Using the technique of "worm" or ground view, Lenny Alequin shows Chicago in a new and interesting perspective
Lenny Alequin
Using the technique of “worm” or ground view, Lenny Alequin shows Chicago in a new and interesting perspective

She explains the reason for her picture saying, “I took this photo because I saw a lady lonely in the park. She was behind the Art Institute by Millennium Park.”

She goes on to say, “It impacted me because I look at the world differently now. I often think of how things will look through the lens of a camera.”

To see another one of Lenny’s pieces of art check it out here.

Another Photography 1 student, Jonathon Guse, a senior, takes a close up shot of a sign he saw in “the loop”.

Jonathon Guse uses the stark contrasts between black and white to emphasize the unique quality of a Chicago store sign
Jonathon Guse
Jonathon Guse uses the stark contrasts between black and white to emphasize the unique quality of a Chicago store sign

“It was really big with all this vintage lettering on it. Everything from the storefront to the neon cursive popped out, so it looked like a perfect picture.” He states.

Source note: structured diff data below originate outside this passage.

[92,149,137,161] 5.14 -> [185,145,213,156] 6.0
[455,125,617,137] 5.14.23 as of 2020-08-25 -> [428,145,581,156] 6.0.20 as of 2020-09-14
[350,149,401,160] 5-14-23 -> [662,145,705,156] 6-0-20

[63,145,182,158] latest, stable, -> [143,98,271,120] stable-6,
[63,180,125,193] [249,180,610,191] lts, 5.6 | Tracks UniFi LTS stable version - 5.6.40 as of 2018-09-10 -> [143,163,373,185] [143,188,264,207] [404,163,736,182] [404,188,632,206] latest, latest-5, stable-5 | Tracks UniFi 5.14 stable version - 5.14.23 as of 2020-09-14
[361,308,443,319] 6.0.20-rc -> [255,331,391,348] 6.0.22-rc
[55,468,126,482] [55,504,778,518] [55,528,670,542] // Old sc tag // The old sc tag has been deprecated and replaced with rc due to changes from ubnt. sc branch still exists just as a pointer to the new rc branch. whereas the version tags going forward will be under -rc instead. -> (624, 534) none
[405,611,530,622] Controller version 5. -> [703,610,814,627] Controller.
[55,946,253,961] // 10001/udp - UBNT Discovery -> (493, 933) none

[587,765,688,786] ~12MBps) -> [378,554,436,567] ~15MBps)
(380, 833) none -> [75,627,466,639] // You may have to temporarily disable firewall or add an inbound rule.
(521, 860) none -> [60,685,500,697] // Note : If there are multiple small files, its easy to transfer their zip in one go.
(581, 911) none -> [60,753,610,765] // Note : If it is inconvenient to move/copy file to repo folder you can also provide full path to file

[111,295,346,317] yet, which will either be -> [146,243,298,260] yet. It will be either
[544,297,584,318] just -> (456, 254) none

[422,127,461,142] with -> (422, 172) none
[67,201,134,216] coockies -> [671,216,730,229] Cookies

In reference to the class, he says, “With no real concept of composition, or how to use the manual option on a camera before I went in, photography class has really helped me fine-tune my skills. Using film has really made me appreciate photographers before the digital age as well as the virtue of patience. Half the fun of it all is waiting to see how your pictures come out.”

After the students had taken their photographs, they returned to school and the next week or so had to develop their film. The students had used non-digital cameras which require actual rolls of film. The students went through a long process of putting the rolls into canisters onto a reel in what is called a “Black room” which is literally a room meant to be in pitch-black darkness. This is so that the film is not exposed to light and damaged before being fully developed. The film is then developed using different chemicals provided in the classroom and dried afterwards.

Different from the “Black room”, the “Dark room” is where the students bring their film next in which they cut their strips of film and actually create their image by exposure to negative light on photo paper. All this is done in a similar fashion as in the “Black room” where the film is developed in pitch-dark. The last step is enlarging the film which is also carried out in the “Dark room”.

In terms of this development process, Jonathon Guse states, “When it came down to enlarging the negatives onto photo paper, I was very critical about my work, so I went through two or three sheets before I got the final product.”

Many people today can take a picture effortlessly with their cameras or more commonly phones that artistic photography is sometimes looked over simply because it seems like an everyday occurrence. Mrs. Cann, the Photography 1 teacher, addresses this problem in her class.

She states, “I want my students to understand the difference between a “snapshot” and a “photograph”. A “snapshot” is a photo taken with little to no thought of composition. A “photograph” is a photo taken with extreme thought to the photographic compositional elements. Photography is an art form that allows the students to capture their “views” of the world. The student or photographer, through thoughtful consideration of the photographic composition elements, decides what they want to visually capture in their photograph”.

More photos can be seen on the third floor in the photo display case. Check it out and challenge yourself to look at Chicago or at each student’s picture in a new perspective. There are so many moments that make the world unique and different and the Photography 1 students have taken photos of just a few of those special moments. Their work will be updated throughout the year as they learn new styles and techniques so be sure to see what is new!